The first formula is calculates the weight parameter for each CNN output. Essentially, the weight parameter for a specific CNN output is calculated by element-wise subtracting the given MODIS and the CNN output, estimating CNN accuracy. That accuracy is this used to show a preference towards a specific CNN output in that weight parameter.

The second formula, which then produces the final STTFN output prediction, uses the calculated weight parameters to find the most accurate estimation of the combined CNN outputs.

STARFM: What is it?

StarFM is an established baseline model we are comparing STTFN’s performance with in terms of RMSE and SSIM. The model functions the same as the model listed in the original repo (https://github.com/nmileva/starfm4py), including use of the same parameters’ values.

For testing, we put the StarFM model inside a class to substantiate instances and make the model’s parameters part of its class.

Using the .ipnyb

We encourage anyone looking to try out the .ipnyb file, though if you don't have access to University-level HPC Clusters, then the L4 GPU on the Google Colab should work just fine for this purpose.

Provide a named area of interest compatible with the Microsoft Planetary Computer connectors, and test your area of interest.

We have provided example areas of interest, named within the repository.

For the StarFM, you can change the TEST_POINT global variable in Imports to a different Test Data Point to test with.

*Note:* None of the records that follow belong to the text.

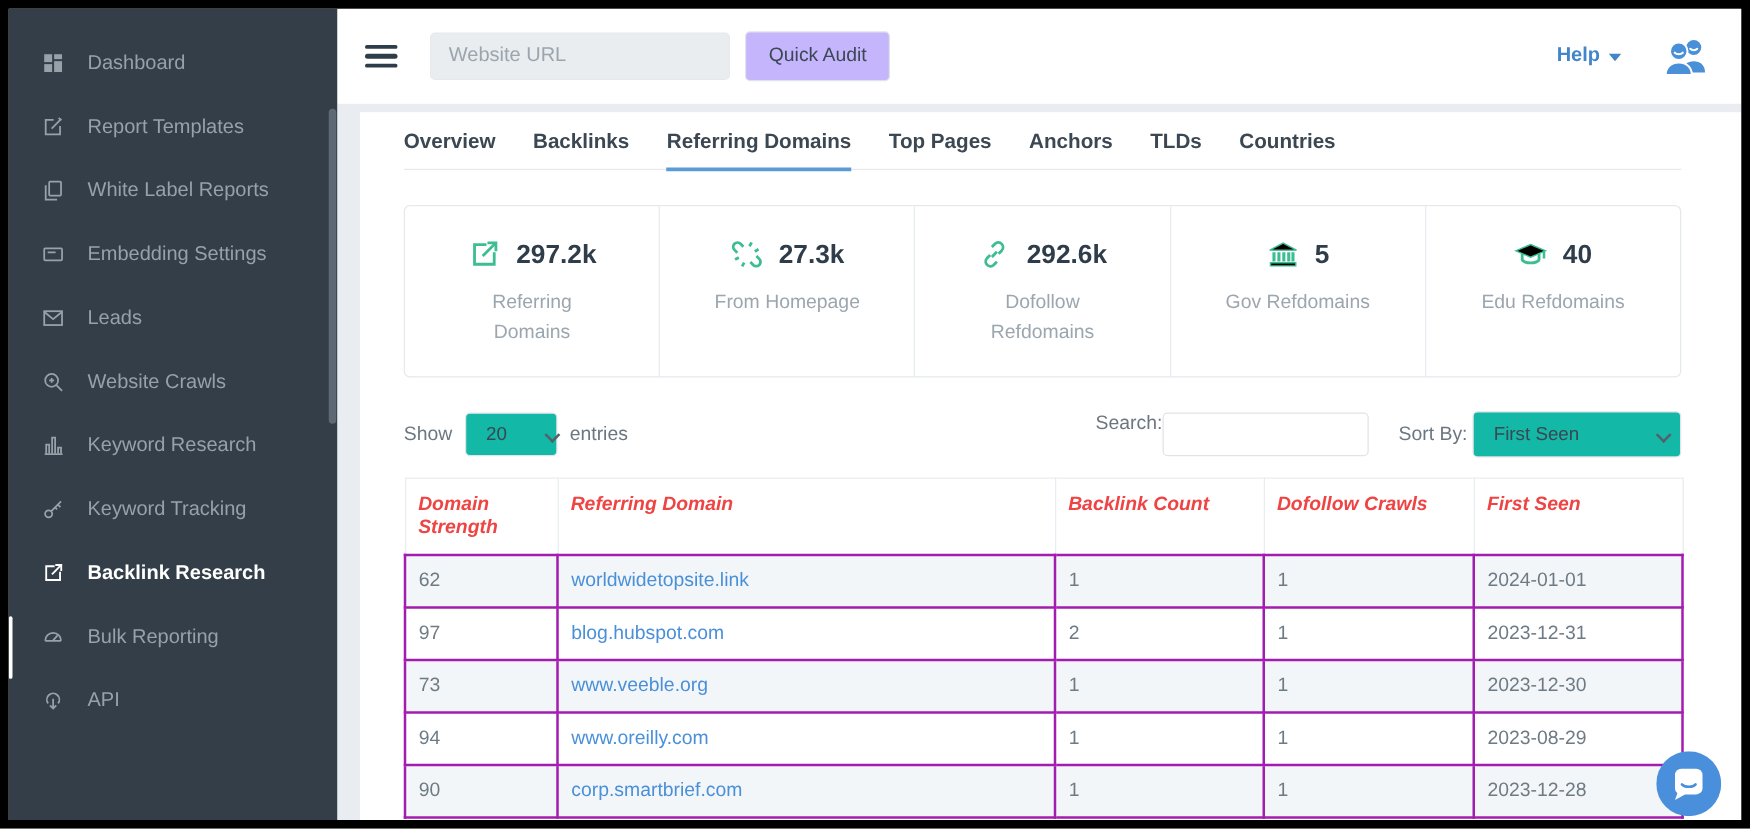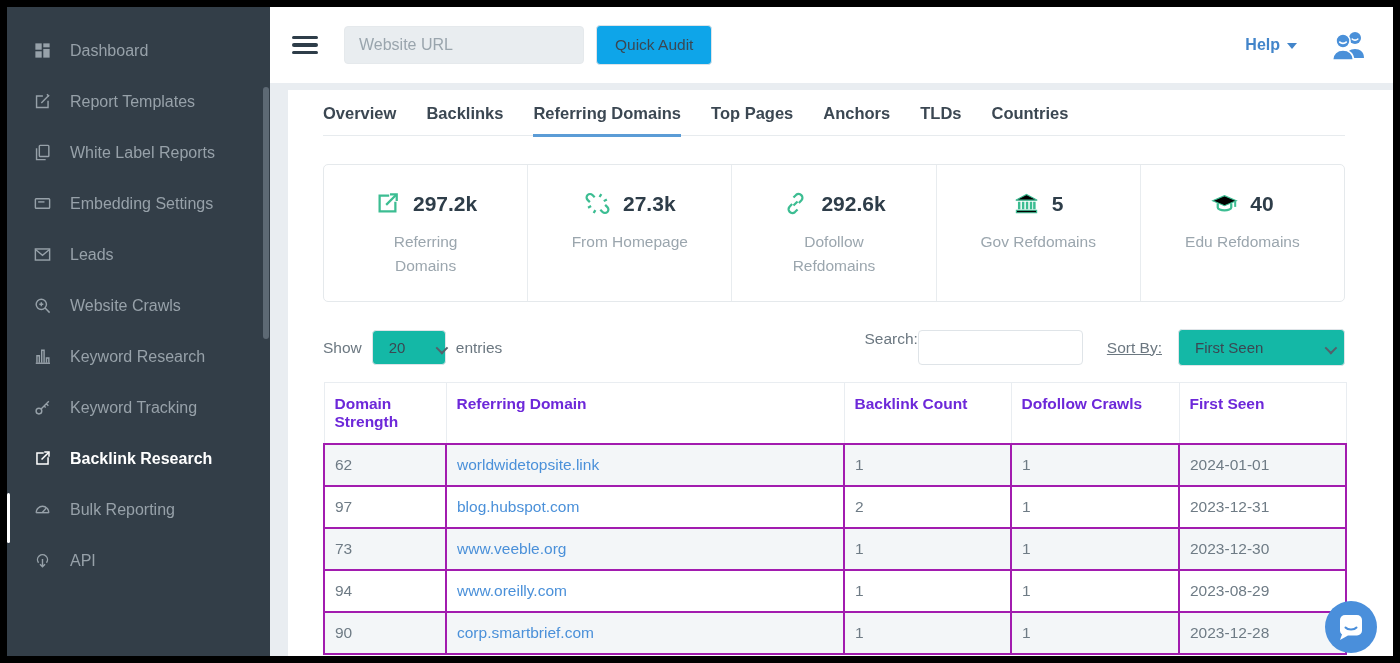--- a/index.html
+++ b/index.html
@@ -30,7 +30,7 @@
   .url-input { width:240px; height:38px; background:#e9edf0; border:1px solid #e5e9ec; border-radius:4px;
                padding:0 14px; font-size:16px; color:#3b4752; font-family:inherit; }
   .url-input::placeholder { color:#9aa5ad; }
-  .quick-audit { margin-left:12px; height:40px; padding:0 18px; background:#0ea5e9; border:1px solid #dde3e8;
+  .quick-audit { margin-left:12px; height:40px; padding:0 18px; background:#c4b5fd; border:1px solid #dde3e8;
                  border-radius:4px; font-size:15.5px; color:#3b4752; font-family:inherit; cursor:pointer; }
   .topbar-right { margin-left:auto; display:flex; align-items:center; gap:34px; }
   .help { display:flex; align-items:center; gap:7px; color:#4285ca; font-weight:700; font-size:16px; cursor:pointer; }

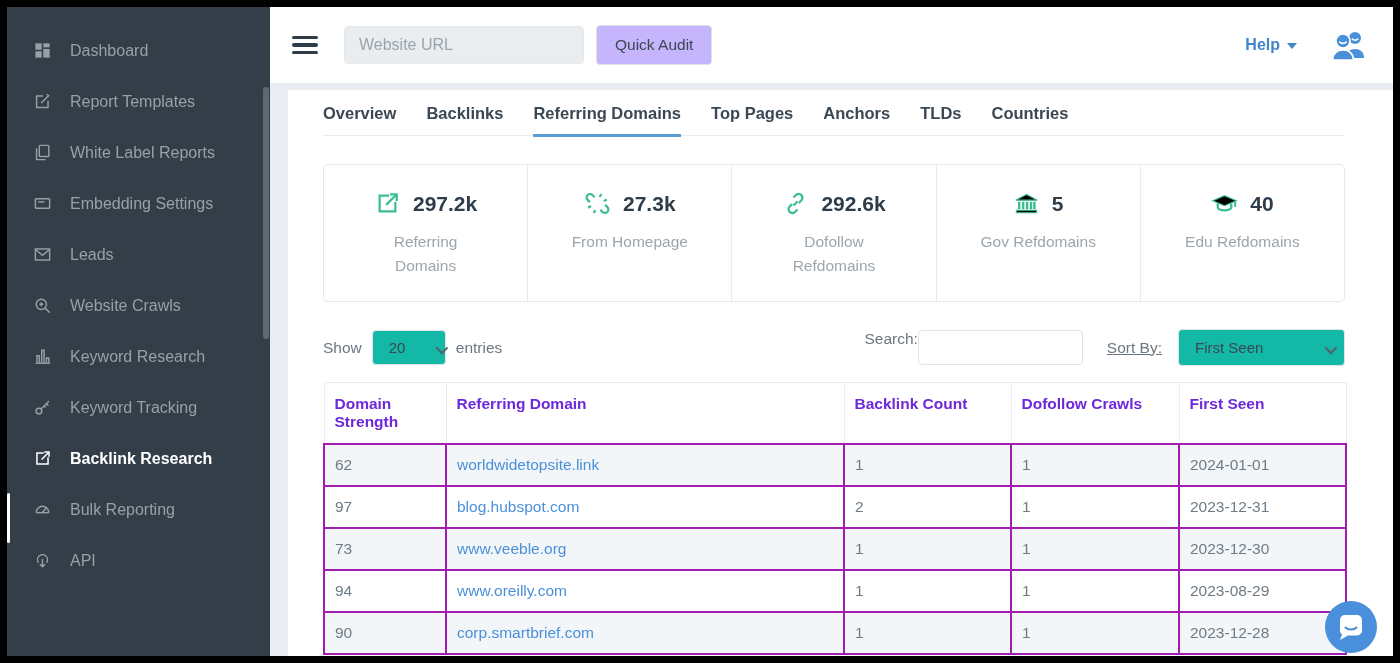--- a/index.html
+++ b/index.html
@@ -71,7 +71,7 @@
   .search-group { margin-left:auto; display:flex; align-items:flex-start; }
   .search-input { width:165px; height:35px; border:1px solid #dfe4e8; border-radius:4px; padding:0 10px;
                   font-size:15px; font-family:inherit; color:#3b4752; }
-  .sort-group { display:flex; align-items:center; gap:16px; margin-left:24px;text-decoration:underline; }
+  .sort-group { display:flex; align-items:center; gap:4px; margin-left:24px; }
   .sort-select { width:167px; height:37px; padding:0 28px 0 16px; }
 
   table.data { margin:16px 0 0 35px; width:1022px; border-collapse:collapse; table-layout:fixed; font-size:15.5px; }

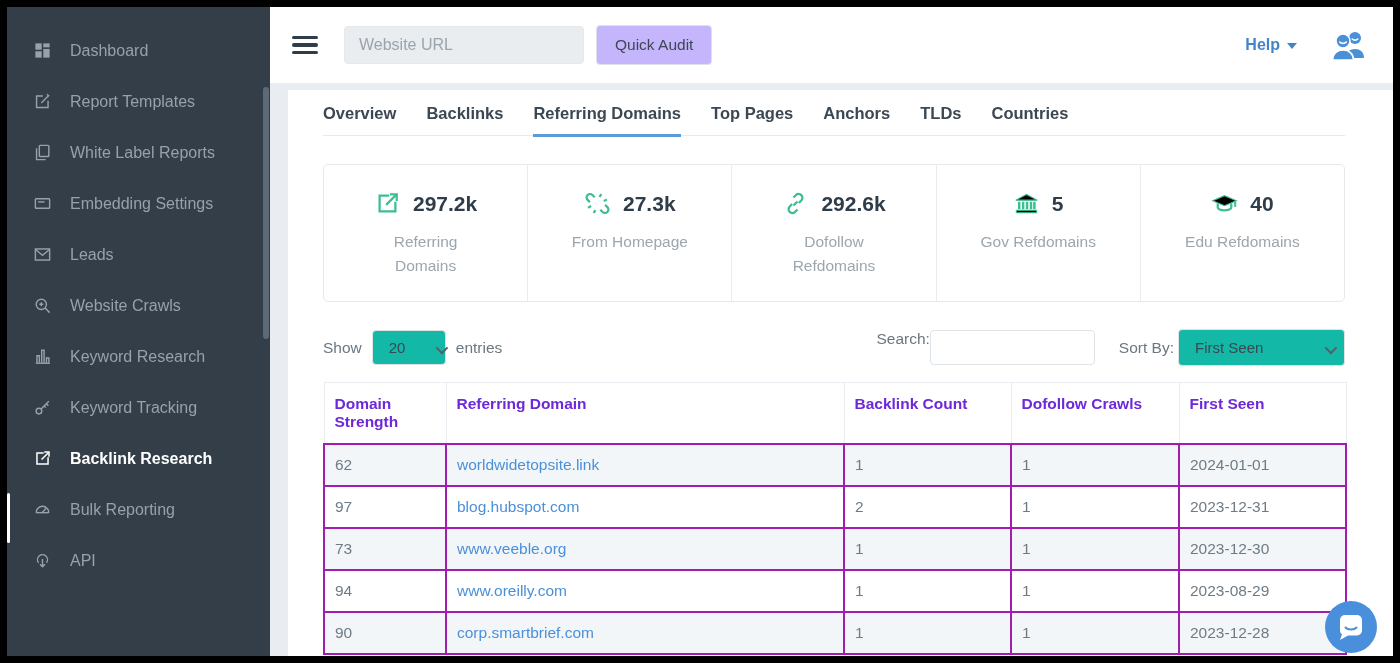--- a/index.html
+++ b/index.html
@@ -75,8 +75,8 @@
   .sort-select { width:167px; height:37px; padding:0 28px 0 16px; }
 
   table.data { margin:16px 0 0 35px; width:1022px; border-collapse:collapse; table-layout:fixed; font-size:15.5px; }
-  .data th { text-align:left; vertical-align:top; padding:12px 10px; color:#6d28d9; font-weight:700;
-             border:1px solid #e9edf1; background:#fff; cursor:pointer; }
+  .data th { text-align:left; vertical-align:top; padding:12px 10px; color:#ef4444; font-weight:700;
+             border:1px solid #e9edf1; background:#fff; cursor:pointer;font-style:italic; }
   .data th .th-inner { display:flex; justify-content:space-between; align-items:flex-start; gap:4px; }
   .data th svg { flex:0 0 auto; margin-top:2px; }
   .data td { padding:11px 10px; color:#6e7b85; border:2px solid #a21caf; }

If TEST_POINT is >= the number of datapoints available, it defaults to the last data point available in trainingDataSet (check StarFM Test Run). Model outputs, including RMSE and SSIM are displayed in Testing Results.

Contacts

If you have any questions, or struggle with the code, please feel free to contact us at any of the emails below or create a Github Issue, which we will look to resolve.

Team Members:

Todd Goldfarb (tcgoldfarb@gmail.com)

Joseph Balaty (balatyj@oregonstate.edu)

Jarod Lokrantz (lokrantj@oregonstate.edu)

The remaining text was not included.